**What to produce**. Your reply is to be the lines below, exactly as written, with images omitted.

Given information START

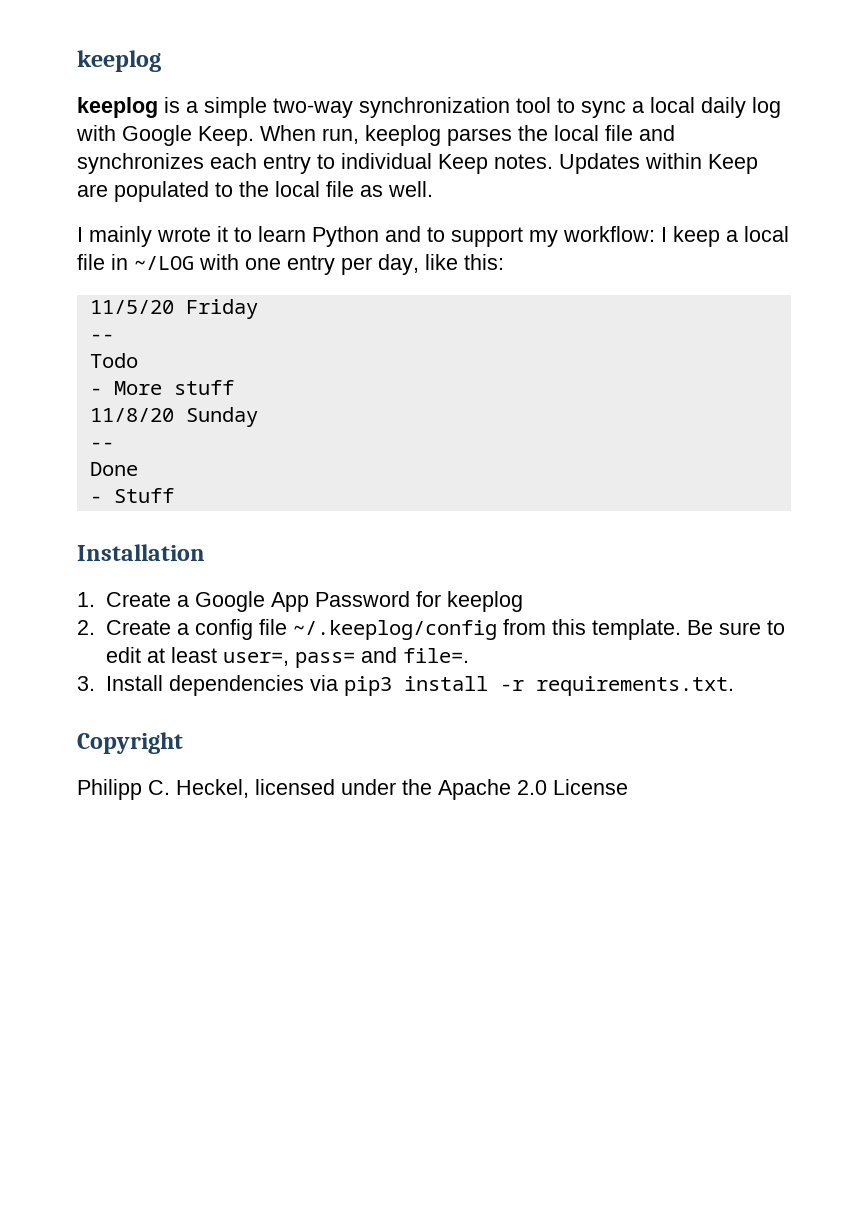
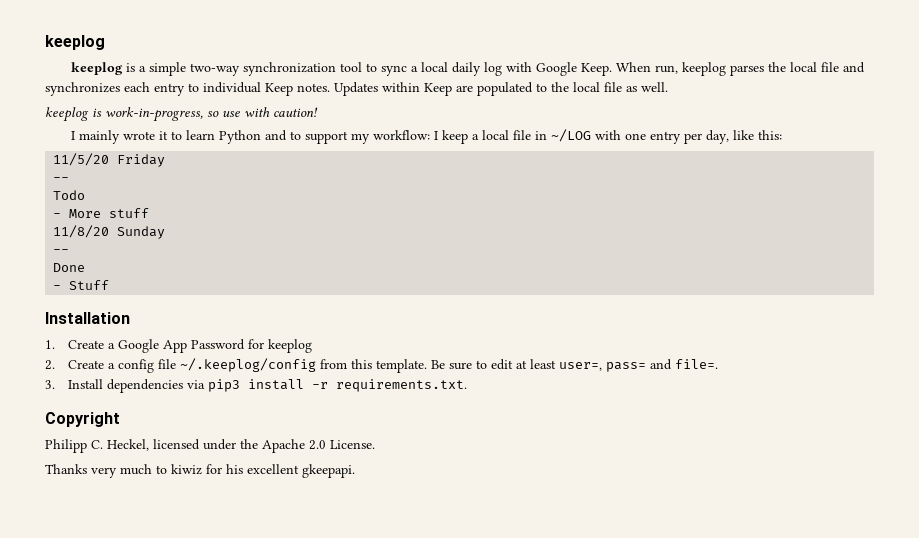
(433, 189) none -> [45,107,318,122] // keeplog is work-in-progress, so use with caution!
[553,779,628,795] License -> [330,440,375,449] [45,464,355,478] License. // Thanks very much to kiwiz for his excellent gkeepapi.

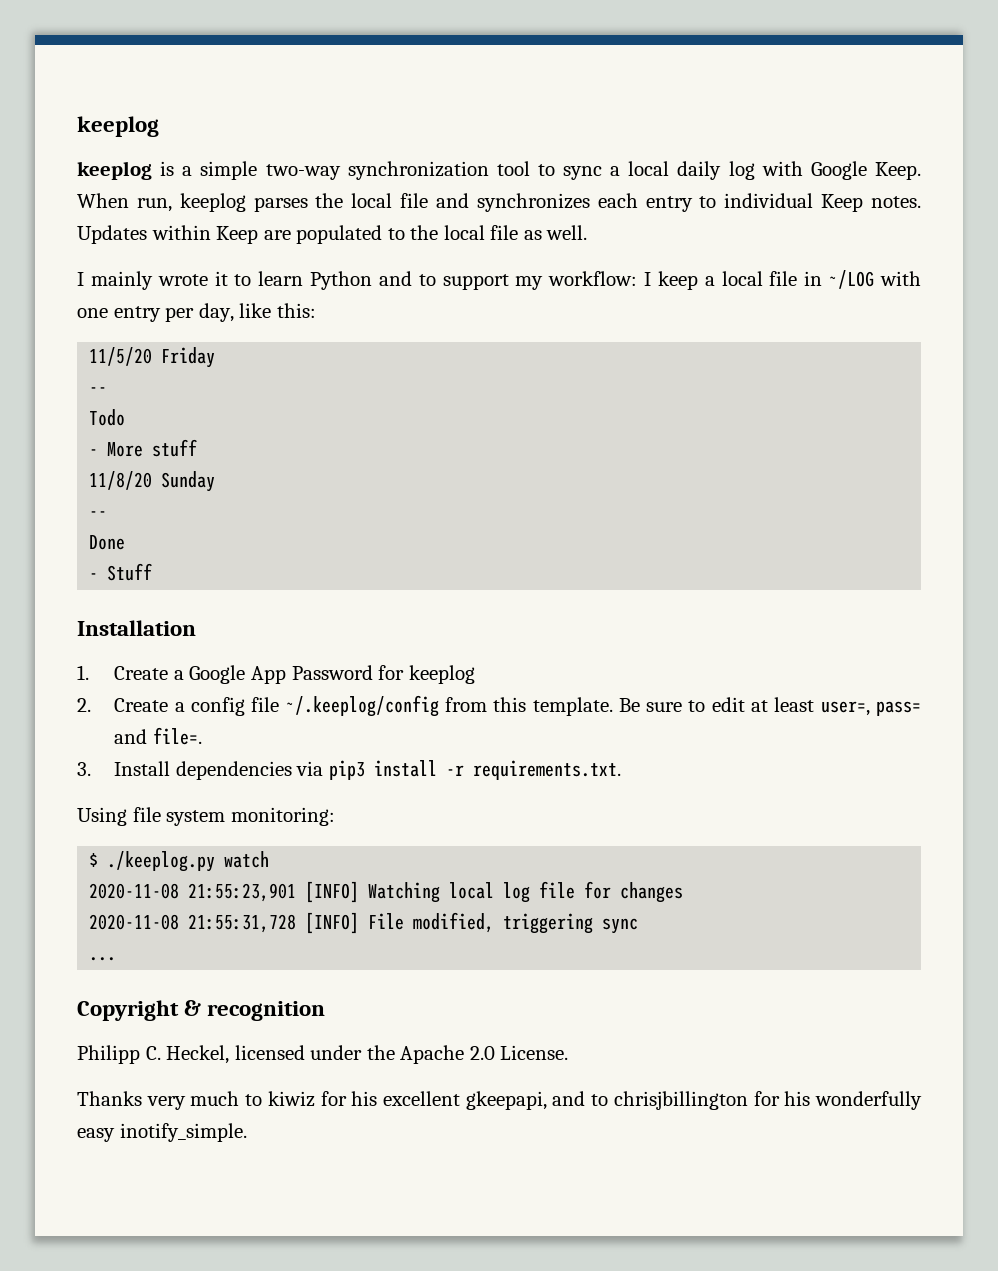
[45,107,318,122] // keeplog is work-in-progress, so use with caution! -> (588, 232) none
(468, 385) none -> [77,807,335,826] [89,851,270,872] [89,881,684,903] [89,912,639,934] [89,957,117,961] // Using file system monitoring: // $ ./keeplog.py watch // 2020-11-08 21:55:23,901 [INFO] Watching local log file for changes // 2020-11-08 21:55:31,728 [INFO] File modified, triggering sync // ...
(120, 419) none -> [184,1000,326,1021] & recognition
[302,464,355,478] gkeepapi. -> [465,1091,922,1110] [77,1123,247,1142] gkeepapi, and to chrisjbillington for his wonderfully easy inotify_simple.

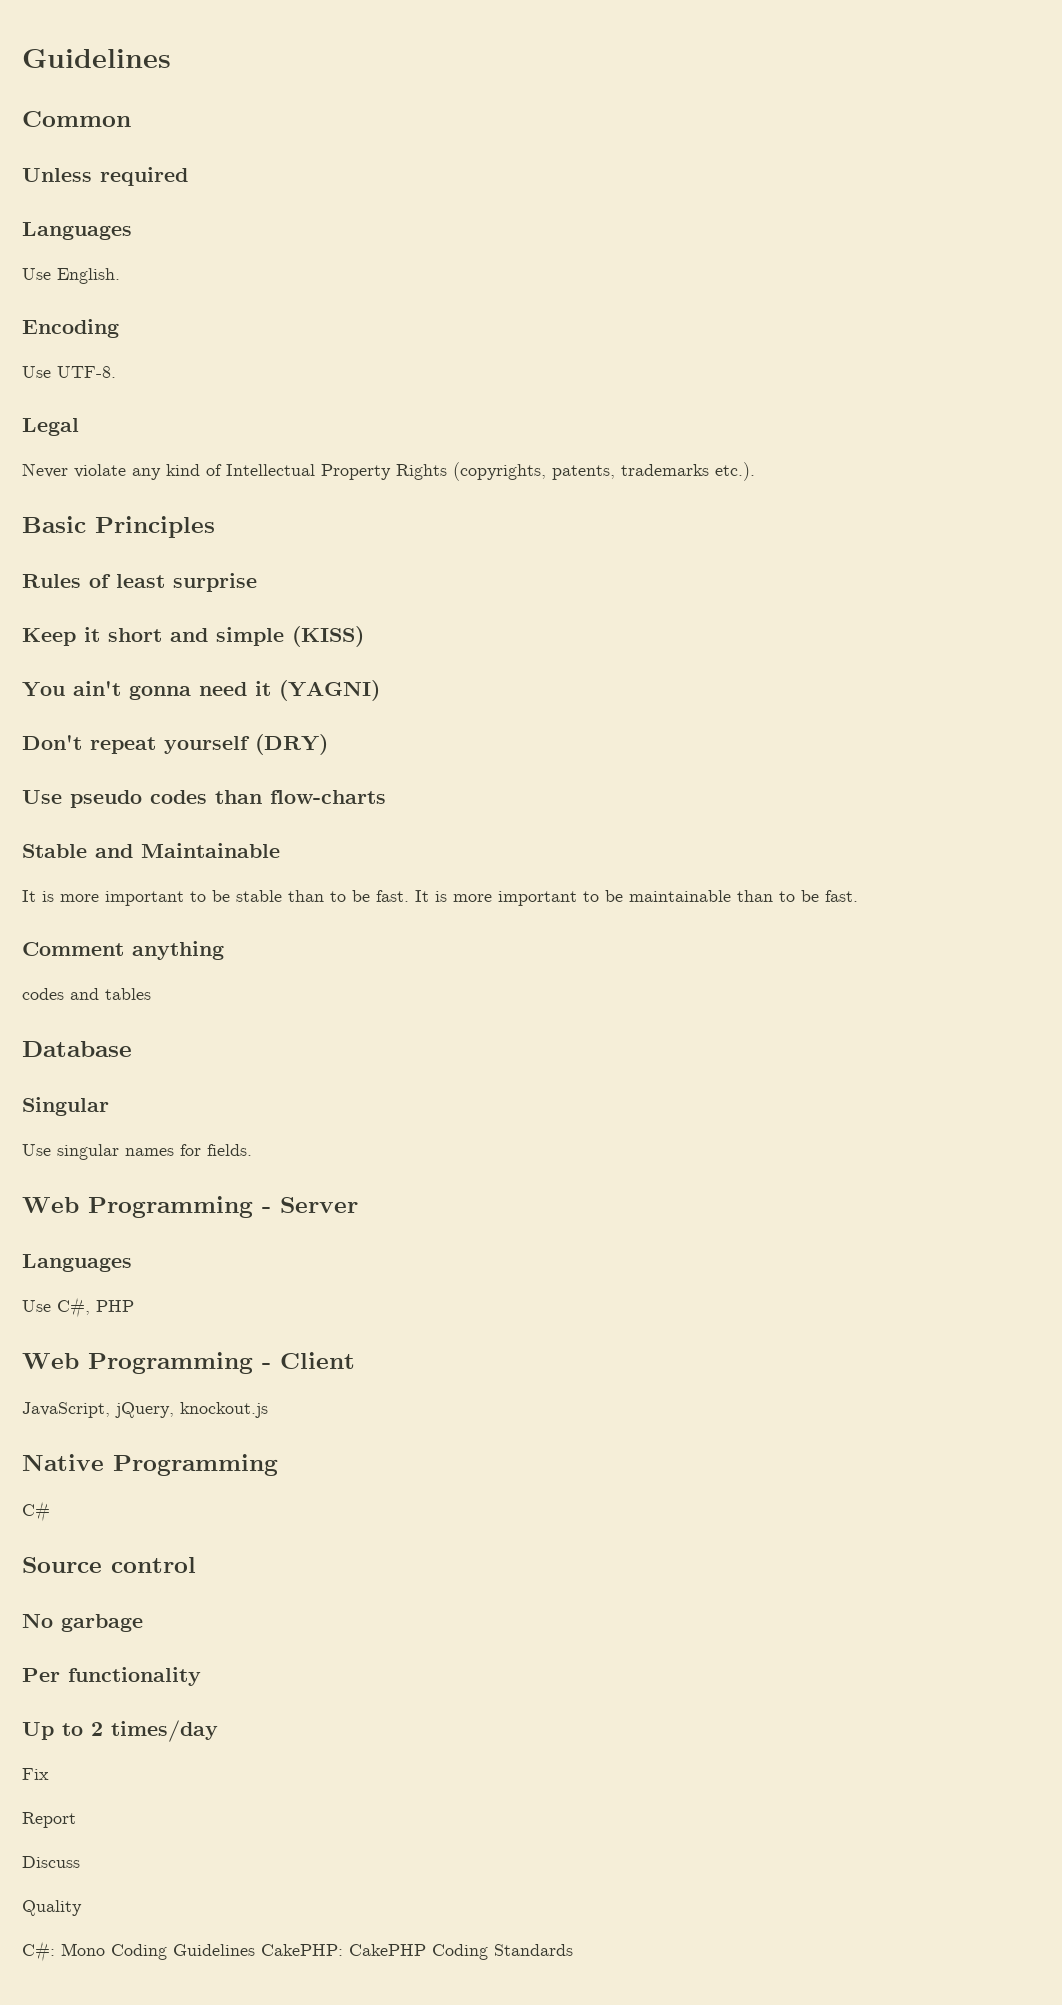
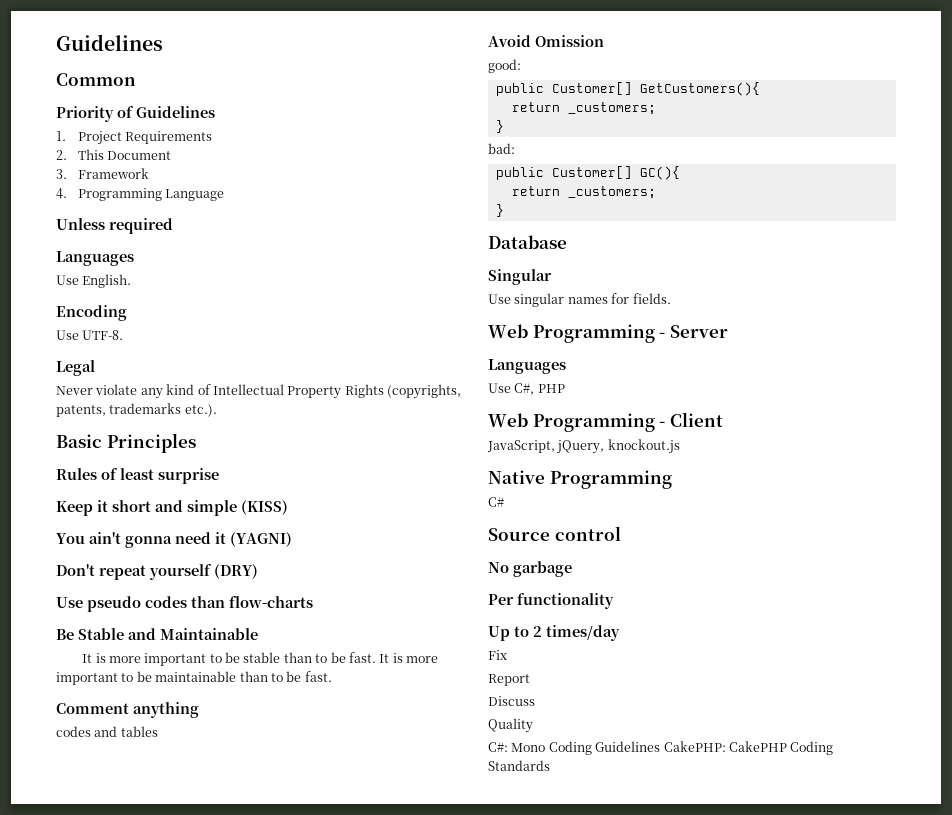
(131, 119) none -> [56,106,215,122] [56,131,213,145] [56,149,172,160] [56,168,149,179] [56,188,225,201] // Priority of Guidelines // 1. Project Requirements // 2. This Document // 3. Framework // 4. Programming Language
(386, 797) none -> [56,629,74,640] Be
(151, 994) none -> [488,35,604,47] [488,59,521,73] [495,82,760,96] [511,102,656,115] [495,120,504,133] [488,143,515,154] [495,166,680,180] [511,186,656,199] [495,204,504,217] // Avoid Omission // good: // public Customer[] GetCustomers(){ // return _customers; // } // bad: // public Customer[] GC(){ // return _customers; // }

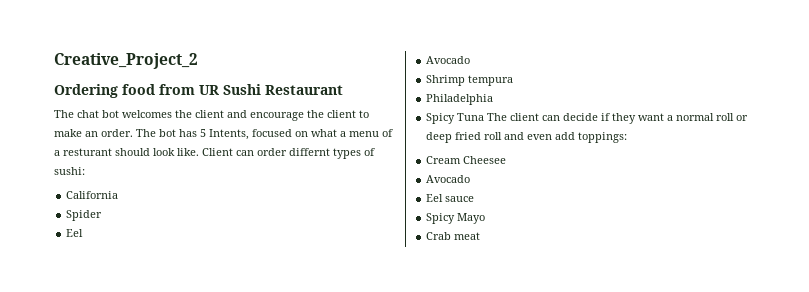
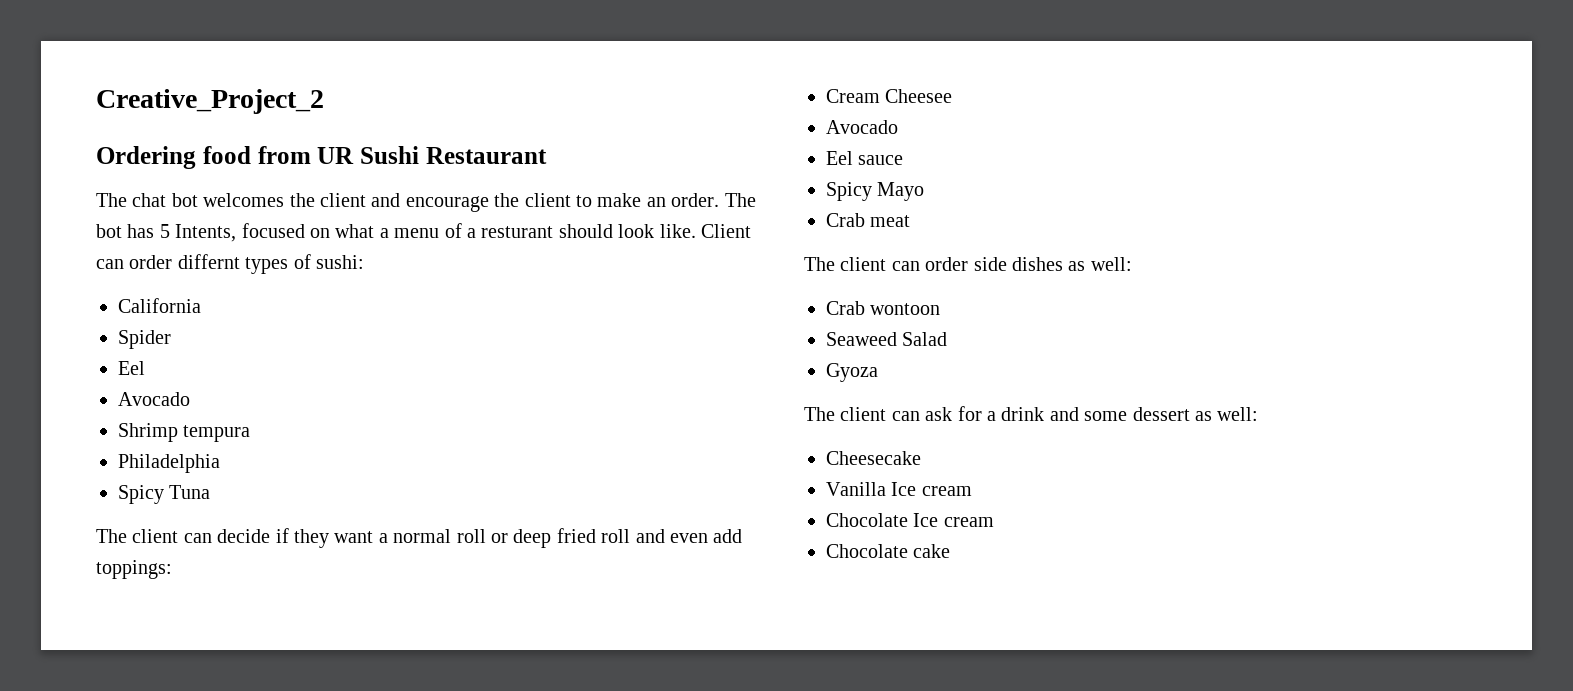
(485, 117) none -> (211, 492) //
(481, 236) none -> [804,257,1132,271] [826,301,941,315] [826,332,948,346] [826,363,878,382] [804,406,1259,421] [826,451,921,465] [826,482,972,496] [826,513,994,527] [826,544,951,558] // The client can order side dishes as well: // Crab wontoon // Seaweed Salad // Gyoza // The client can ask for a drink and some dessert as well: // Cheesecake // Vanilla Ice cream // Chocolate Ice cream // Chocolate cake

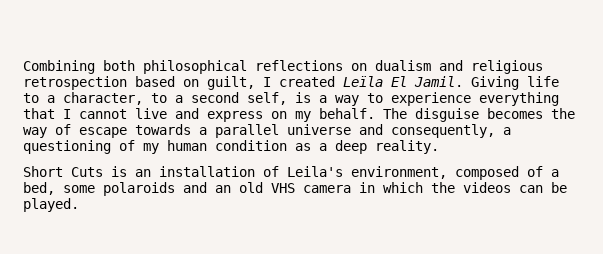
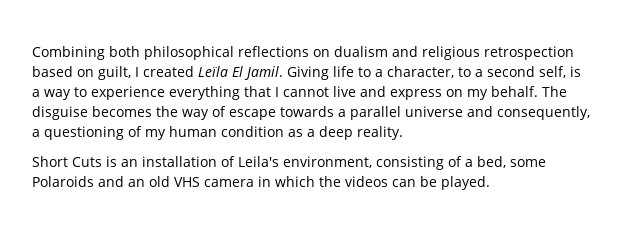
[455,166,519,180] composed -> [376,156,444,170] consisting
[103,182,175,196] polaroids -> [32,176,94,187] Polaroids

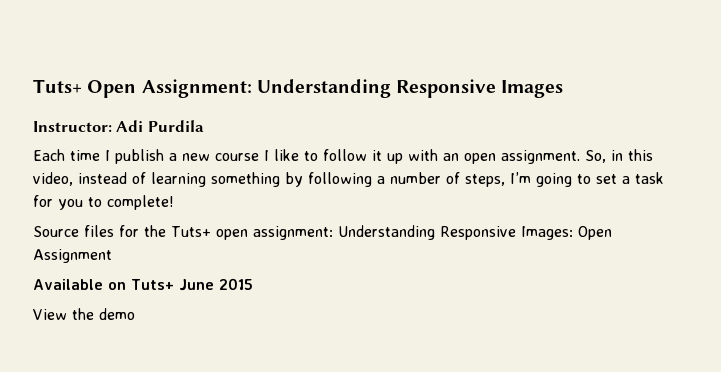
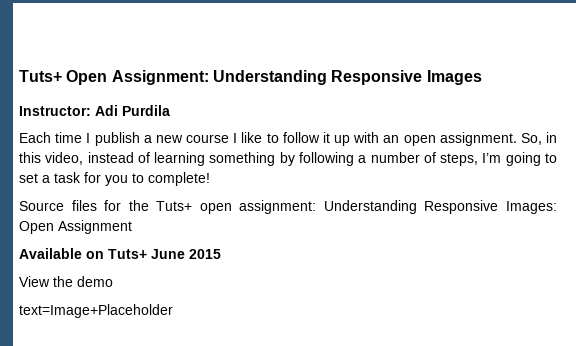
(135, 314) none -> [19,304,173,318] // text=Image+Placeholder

Given information END

**Solution to this task**.
(433, 189) none -> [45,107,318,122] // keeplog is work-in-progress, so use with caution!
[553,779,628,795] License -> [330,440,375,449] [45,464,355,478] License. // Thanks very much to kiwiz for his excellent gkeepapi.

[45,107,318,122] // keeplog is work-in-progress, so use with caution! -> (588, 232) none
(468, 385) none -> [77,807,335,826] [89,851,270,872] [89,881,684,903] [89,912,639,934] [89,957,117,961] // Using file system monitoring: // $ ./keeplog.py watch // 2020-11-08 21:55:23,901 [INFO] Watching local log file for changes // 2020-11-08 21:55:31,728 [INFO] File modified, triggering sync // ...
(120, 419) none -> [184,1000,326,1021] & recognition
[302,464,355,478] gkeepapi. -> [465,1091,922,1110] [77,1123,247,1142] gkeepapi, and to chrisjbillington for his wonderfully easy inotify_simple.

(131, 119) none -> [56,106,215,122] [56,131,213,145] [56,149,172,160] [56,168,149,179] [56,188,225,201] // Priority of Guidelines // 1. Project Requirements // 2. This Document // 3. Framework // 4. Programming Language
(386, 797) none -> [56,629,74,640] Be
(151, 994) none -> [488,35,604,47] [488,59,521,73] [495,82,760,96] [511,102,656,115] [495,120,504,133] [488,143,515,154] [495,166,680,180] [511,186,656,199] [495,204,504,217] // Avoid Omission // good: // public Customer[] GetCustomers(){ // return _customers; // } // bad: // public Customer[] GC(){ // return _customers; // }

(485, 117) none -> (211, 492) //
(481, 236) none -> [804,257,1132,271] [826,301,941,315] [826,332,948,346] [826,363,878,382] [804,406,1259,421] [826,451,921,465] [826,482,972,496] [826,513,994,527] [826,544,951,558] // The client can order side dishes as well: // Crab wontoon // Seaweed Salad // Gyoza // The client can ask for a drink and some dessert as well: // Cheesecake // Vanilla Ice cream // Chocolate Ice cream // Chocolate cake

[455,166,519,180] composed -> [376,156,444,170] consisting
[103,182,175,196] polaroids -> [32,176,94,187] Polaroids

(135, 314) none -> [19,304,173,318] // text=Image+Placeholder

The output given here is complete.